There are ongoing negotiations between Russia and Japan on the status of the Kurils to finally resolving the dispute. “There are hopes for this,” Kashin said. “Maybe they might fail, but for now, they are trying seriously, I mean both sides. But the negotiations are being kept secret.”
One possible outcome is that Russia returns the Kurils Islands to Japan in return for greatly expanded economic and technological cooperation, but on the condition that no U.S. forces ever set foot on those territories. The Russians have learned the lessons of history where Soviet leader Mikhail Gorbachev withdrew from Eastern Europe without securing a written guarantee that NATO would not expand into those regions to fill the void. “The disputed territory—part or all of it—would be transferred to Japan with some limitations,” Kashin said. “One of them is that there should be no U.S. military presence on the territory transferred by Russia, ever.”
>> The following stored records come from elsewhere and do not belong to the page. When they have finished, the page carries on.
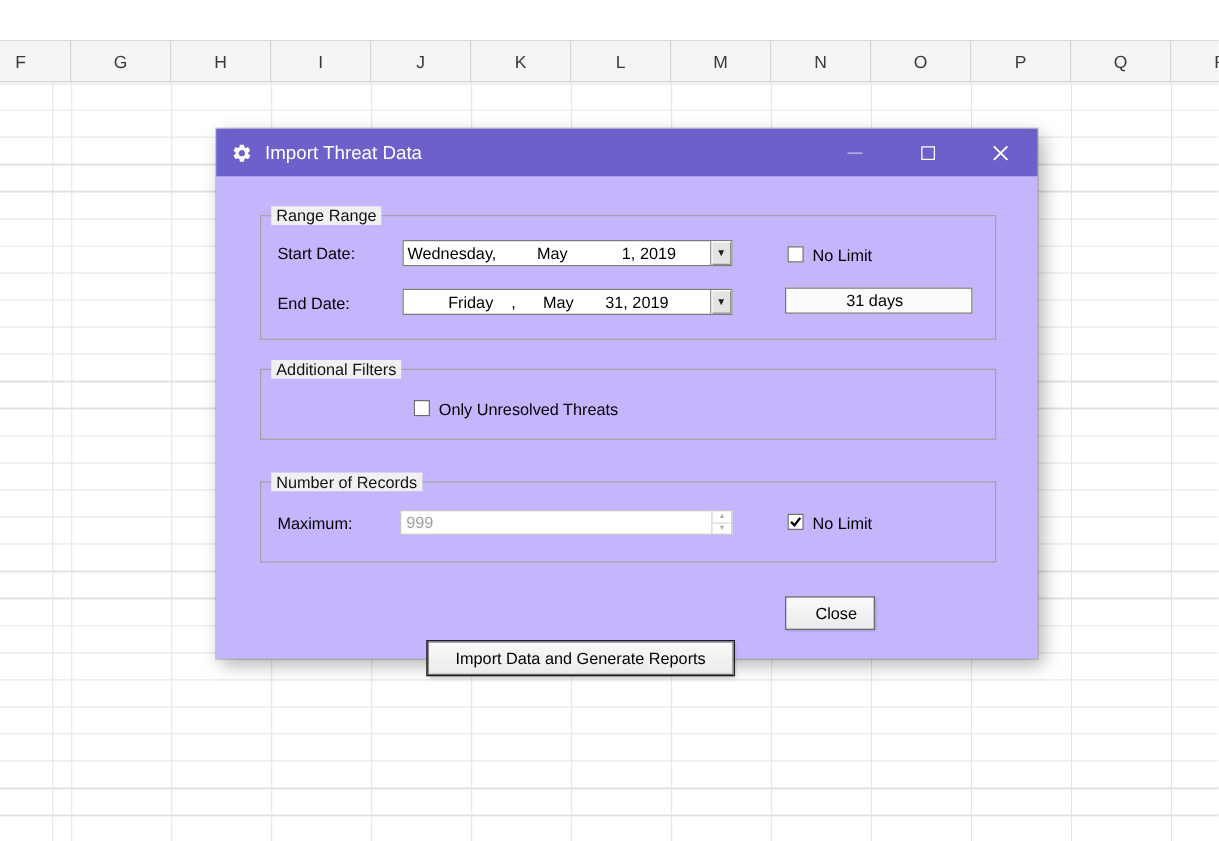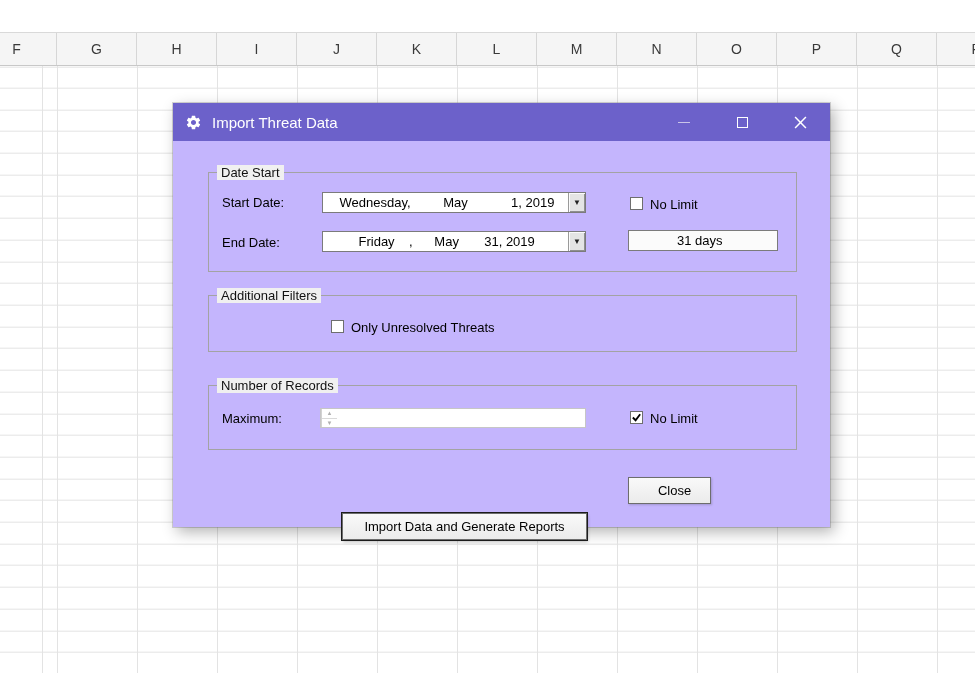--- a/index.html
+++ b/index.html
@@ -108,7 +108,7 @@
     <div class="dlg-body">
 
       <div class="group" style="left:35px; top:31px; width:589px; height:100px;">
-        <span class="group-label">Date Start</span>
+        <span class="group-label">Range Range</span>
       </div>
       <span class="lbl" style="left:49px; top:54px;">Start Date:</span>
       <div class="combo" style="left:149px; top:51px; width:264px;text-align:center;">

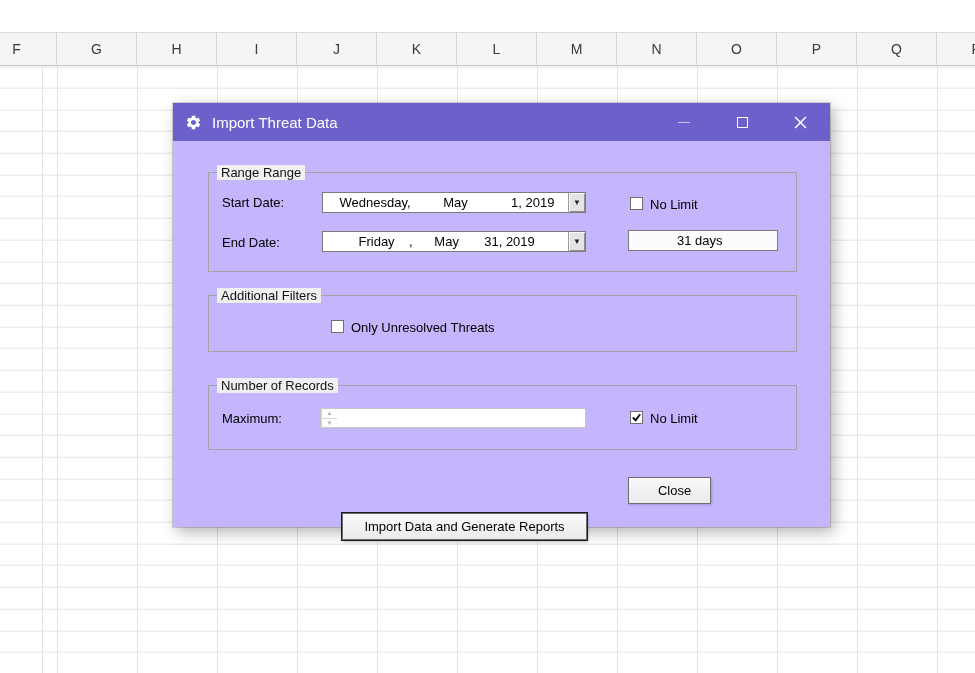--- a/index.html
+++ b/index.html
@@ -111,7 +111,7 @@
         <span class="group-label">Range Range</span>
       </div>
       <span class="lbl" style="left:49px; top:54px;">Start Date:</span>
-      <div class="combo" style="left:149px; top:51px; width:264px;text-align:center;">
+      <div class="combo" style="left:149px; top:51px; width:264px;">
         <span class="combo-text">Wednesday,         May            1, 2019</span>
         <span class="combo-btn">▼</span>
       </div>

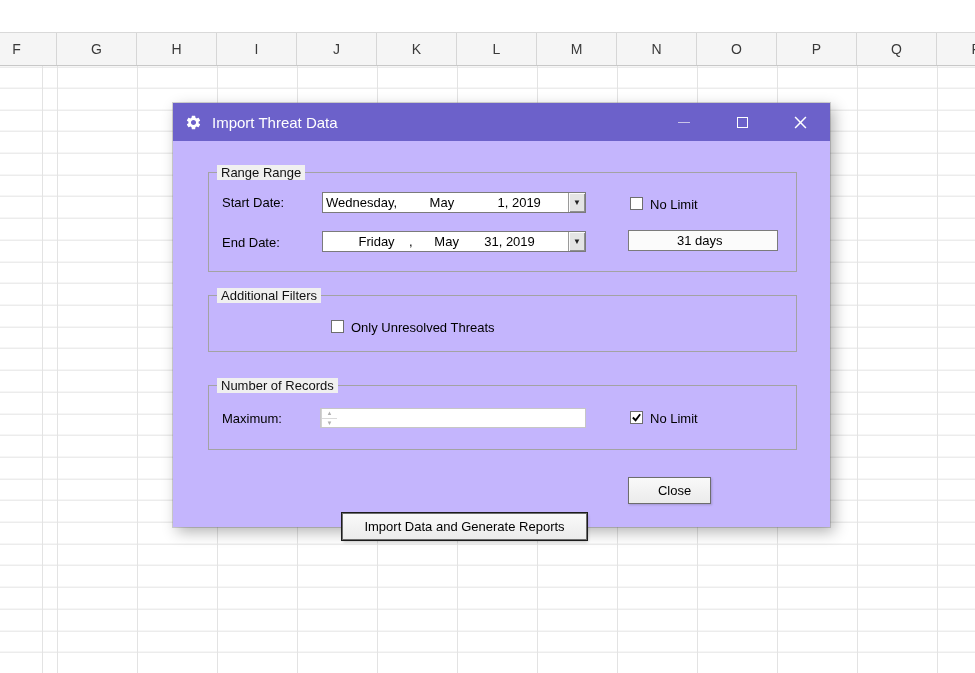--- a/index.html
+++ b/index.html
@@ -136,6 +136,7 @@
       </div>
       <span class="lbl" style="left:49px; top:270px;">Maximum:</span>
       <div class="spinner" style="left:147px; top:267px; width:266px;">
+        <span class="spinner-text">999</span>
         <span class="spin-btns">
           <span class="spin-up">▲</span>
           <span class="spin-down">▼</span>

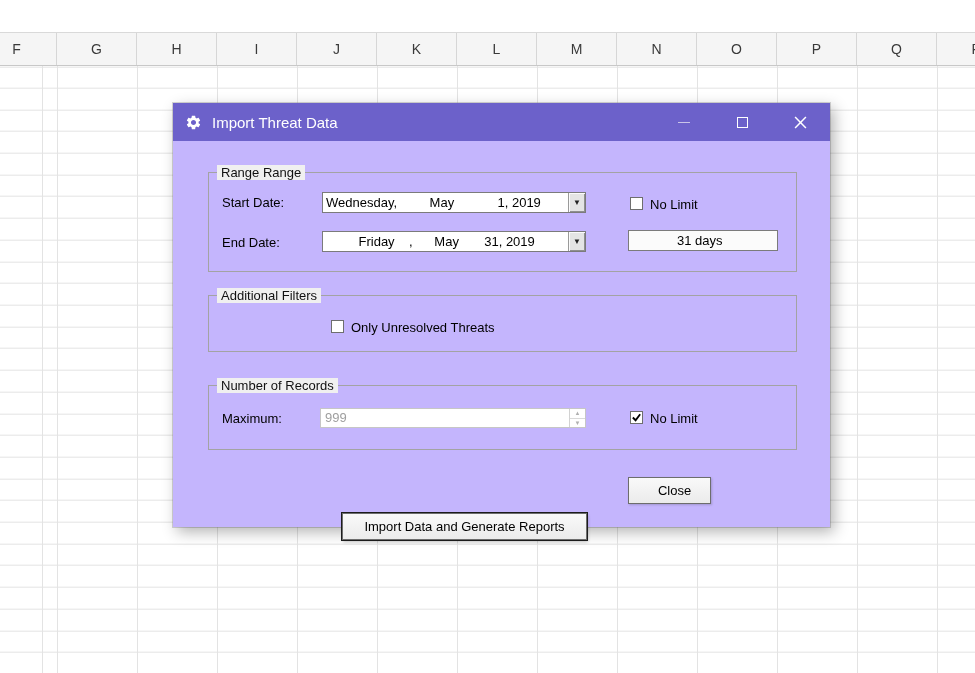--- a/index.html
+++ b/index.html
@@ -150,7 +150,7 @@
       <span class="cb-label" style="left:477px; top:270px;">No Limit</span>
 
       <div class="btn default" style="left:169px; top:336px; width:245px;margin-top:36px;">Import Data and Generate Reports</div>
-      <div class="btn" style="left:455px; top:336px; width:83px;padding-left:10px;">Close</div>
+      <div class="btn" style="left:455px; top:336px; width:72px;padding-left:10px;">Close</div>
 
     </div>
   </div>

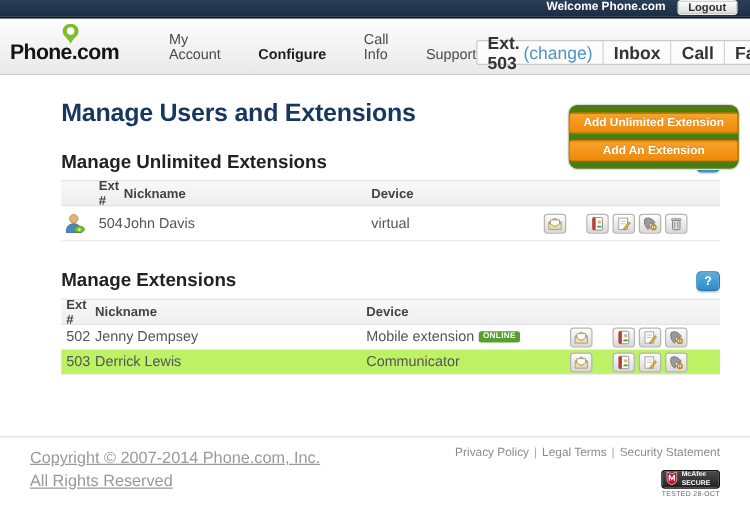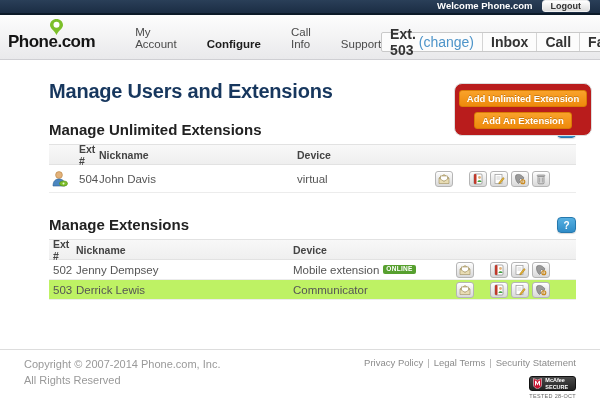--- a/index.html
+++ b/index.html
@@ -52,8 +52,8 @@
 
   .add-panel {
     position:absolute; right:8px; top:3px; width:138px; height:53px;
-    background:#b91c1c; border:1px solid #ddd; border-radius:8px;
-    display:flex; flex-direction:column; align-items:center; justify-content:center; gap:5px;
+    background:#4d7c0f; border:1px solid #ddd; border-radius:8px;
+    display:flex; flex-direction:column; justify-content:center; gap:5px;
   }
   .orange-btn {
     background:linear-gradient(#f9a22a,#ee8a0c); border:1px solid #d97c06;

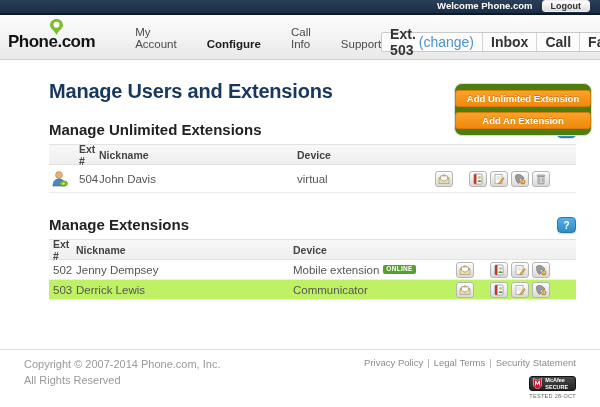--- a/index.html
+++ b/index.html
@@ -109,7 +109,7 @@
     border-top:1px solid #ddd; padding:7px 24px 0 24px;
     display:flex; justify-content:space-between;
   }
-  .copyright { font-size:11px; color:#999; line-height:1.45; }
+  .copyright { font-size:13px; color:#999; line-height:1.45;text-decoration:underline; }
   .footer-right { text-align:right; }
   .footer-links { font-size:9.5px; color:#8b8b8b; }
   .footer-links span.lnk { cursor:pointer; }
That condition, however, is a sticking point for Tokyo, which fears that accepting such a deal would undermine its alliance with the United States. “That is a problem —the Japanese fear that this undermines their alliance with the U.S. and the U.S. will in this case exclude Senkaku from the alliance obligations,” Kashin said.
Another problem that both Moscow and Tokyo face—despite the fact that the Kurils Islands are tiny and comparatively minor territories—is that there are entrenched nationalists on both sides who are opposed to any compromise. Which is why the Kremlin and Tokyo are keeping negotiations secret. “In general the negotiations are kept secret, so the nationalist elements from both sides cannot intervene,” Kashin said.